Screenshot and code edit data
────────────────────────────────────────

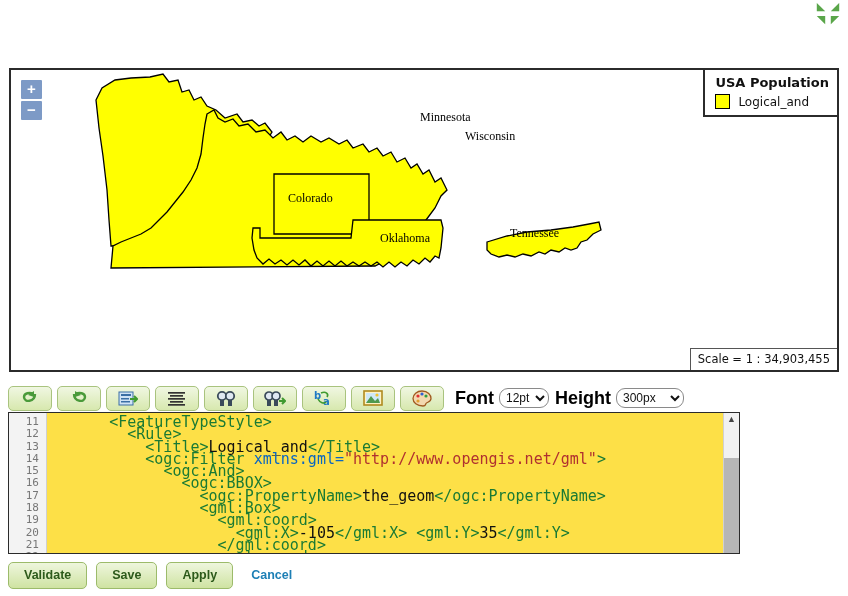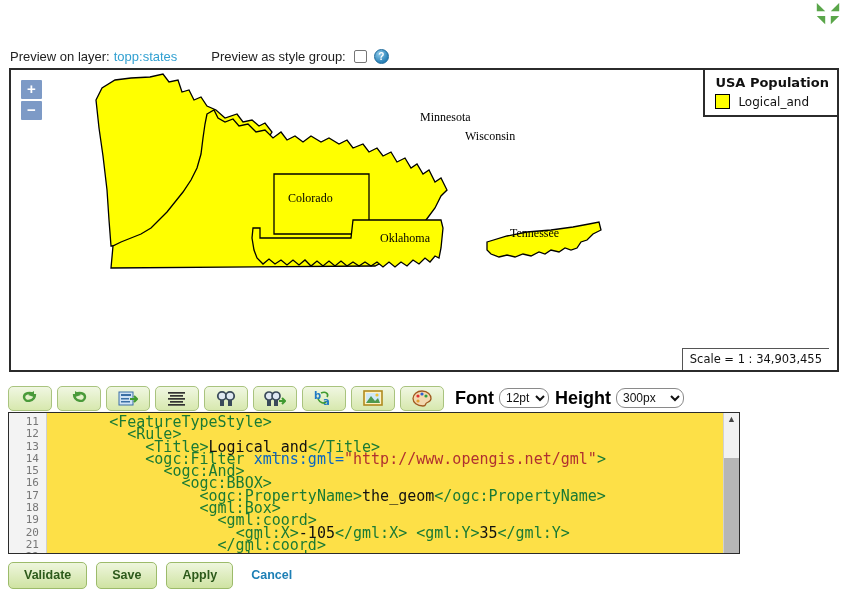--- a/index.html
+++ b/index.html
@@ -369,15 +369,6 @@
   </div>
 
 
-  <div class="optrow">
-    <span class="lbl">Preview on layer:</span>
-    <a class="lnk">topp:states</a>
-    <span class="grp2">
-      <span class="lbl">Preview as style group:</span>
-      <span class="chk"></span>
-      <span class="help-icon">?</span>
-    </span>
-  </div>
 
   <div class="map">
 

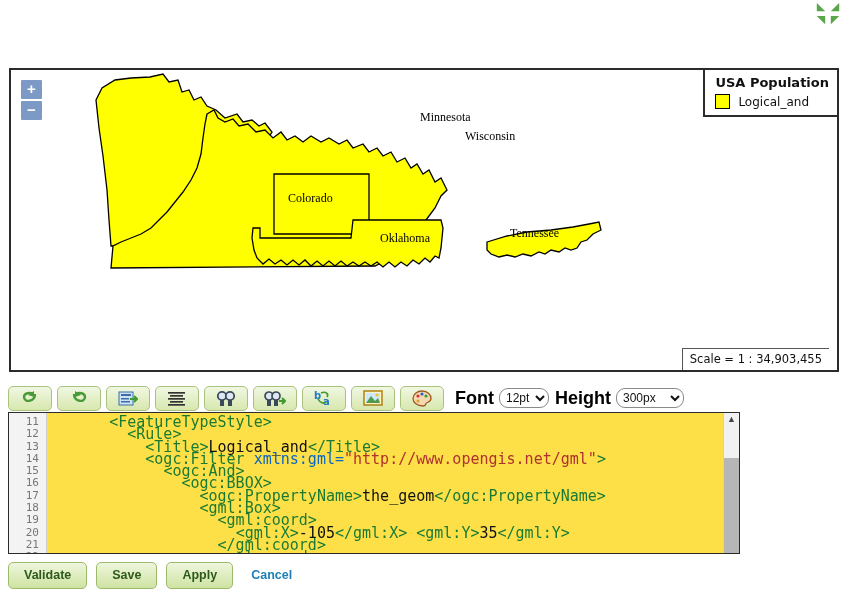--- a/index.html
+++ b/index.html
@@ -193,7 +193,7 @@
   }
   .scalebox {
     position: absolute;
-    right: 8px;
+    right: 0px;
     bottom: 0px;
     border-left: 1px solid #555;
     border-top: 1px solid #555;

────────────────────────────────────────

What the task requires — Copy out the lines above with "border" in them.

Answer below —
     border-left: 1px solid #555;
     border-top: 1px solid #555;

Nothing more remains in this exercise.